*** TASK MATERIAL Section Begins ***
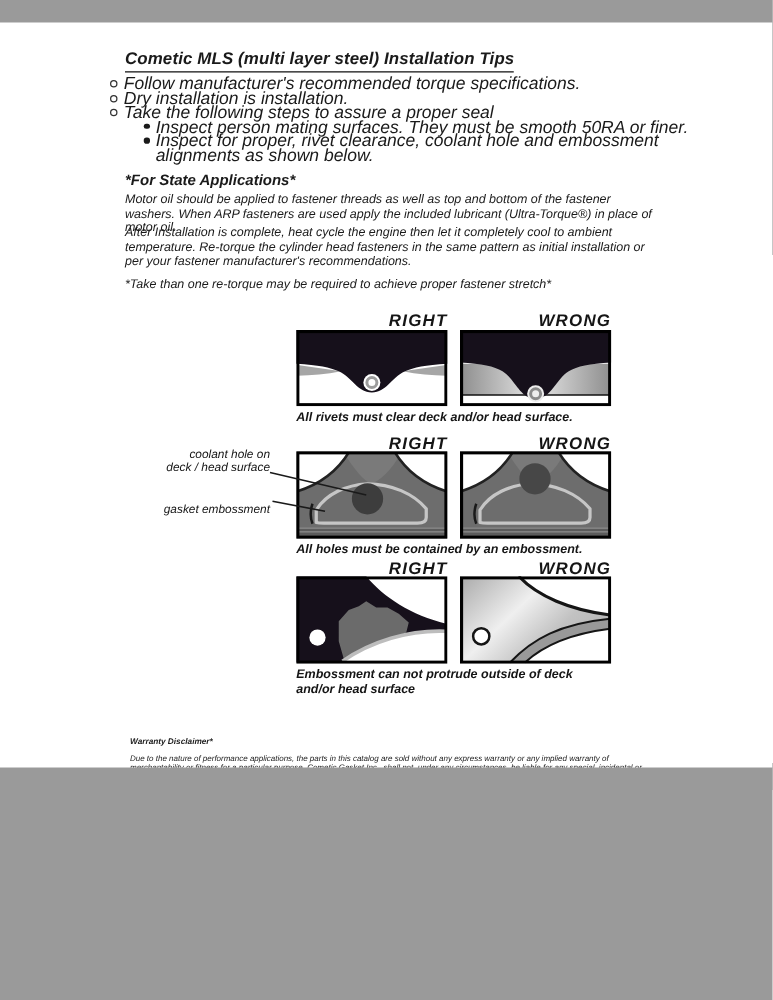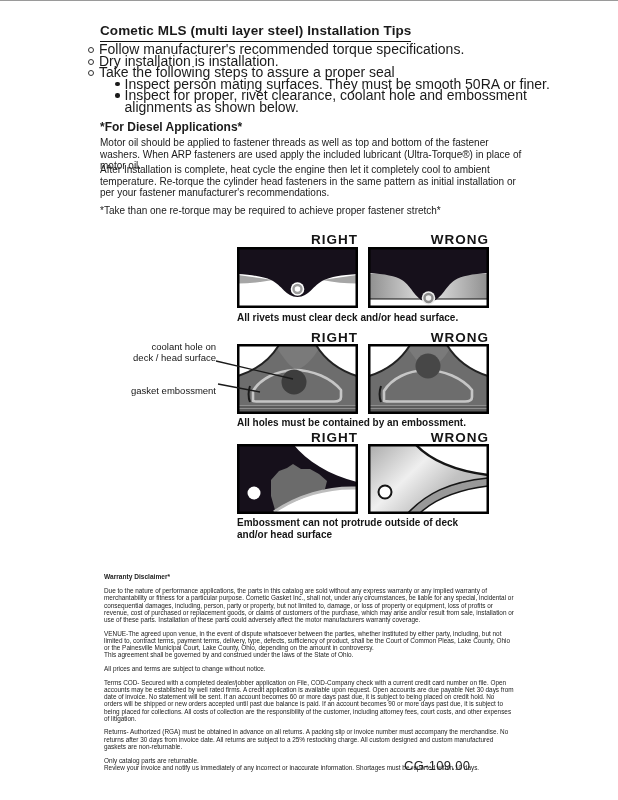--- a/index.html
+++ b/index.html
@@ -3,8 +3,8 @@
 <meta charset="utf-8">
 <style>
   html,body{margin:0;padding:0;background:#9a9a9a;}
-  .page{position:relative;width:618px;height:800px;background:#ffffff;margin:1px auto;
-        font-family:"Liberation Sans",sans-serif;color:#1a1a1a;overflow:hidden;}
+  .page{position:relative;width:618px;height:596px;background:#ffffff;margin:18px auto;
+        font-family:"Liberation Sans",sans-serif;color:#1a1a1a;overflow:hidden;font-style:italic;}
   .abs{position:absolute;}
   .title{font-size:13.5px;font-weight:bold;letter-spacing:0.1px;
          border-bottom:1.6px solid #111;padding-bottom:3px;display:inline-block;}

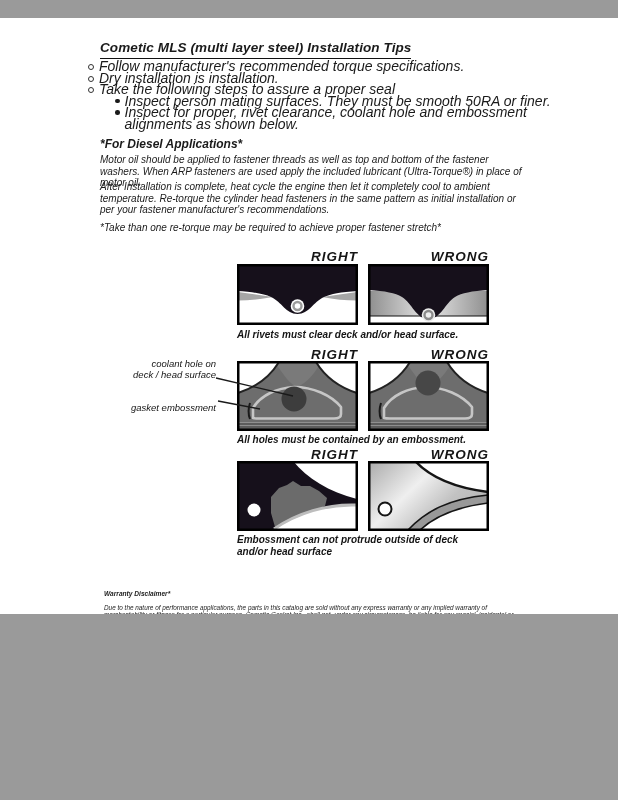--- a/index.html
+++ b/index.html
@@ -59,7 +59,7 @@
     </div>
   </div>
 
-  <div class="abs h2" style="left:100px;top:119px;">*For Diesel Applications*</div>
+  <div class="abs h2" style="left:100px;top:119px;">*For State Applications*</div>
   <div class="abs body-p" style="left:100px;top:136px;">Motor oil should be applied to fastener threads as well as top and bottom of the fastener washers. When ARP fasteners are used apply the included lubricant (Ultra-Torque®) in place of motor oil.</div>
   <div class="abs body-p" style="left:100px;top:163px;">After Installation is complete, heat cycle the engine then let it completely cool to ambient temperature. Re-torque the cylinder head fasteners in the same pattern as initial installation or per your fastener manufacturer's recommendations.</div>
   <div class="abs body-p" style="left:100px;top:204px;">*Take than one re-torque may be required to achieve proper fastener stretch*</div>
*** TASK MATERIAL Section Ends ***
PROMPT:
What lines hold the string "width"? Pick them out of the data.

PROBLEM SOLUTION:
-  .page{position:relative;width:618px;height:800px;background:#ffffff;margin:1px auto;
+  .page{position:relative;width:618px;height:596px;background:#ffffff;margin:18px auto;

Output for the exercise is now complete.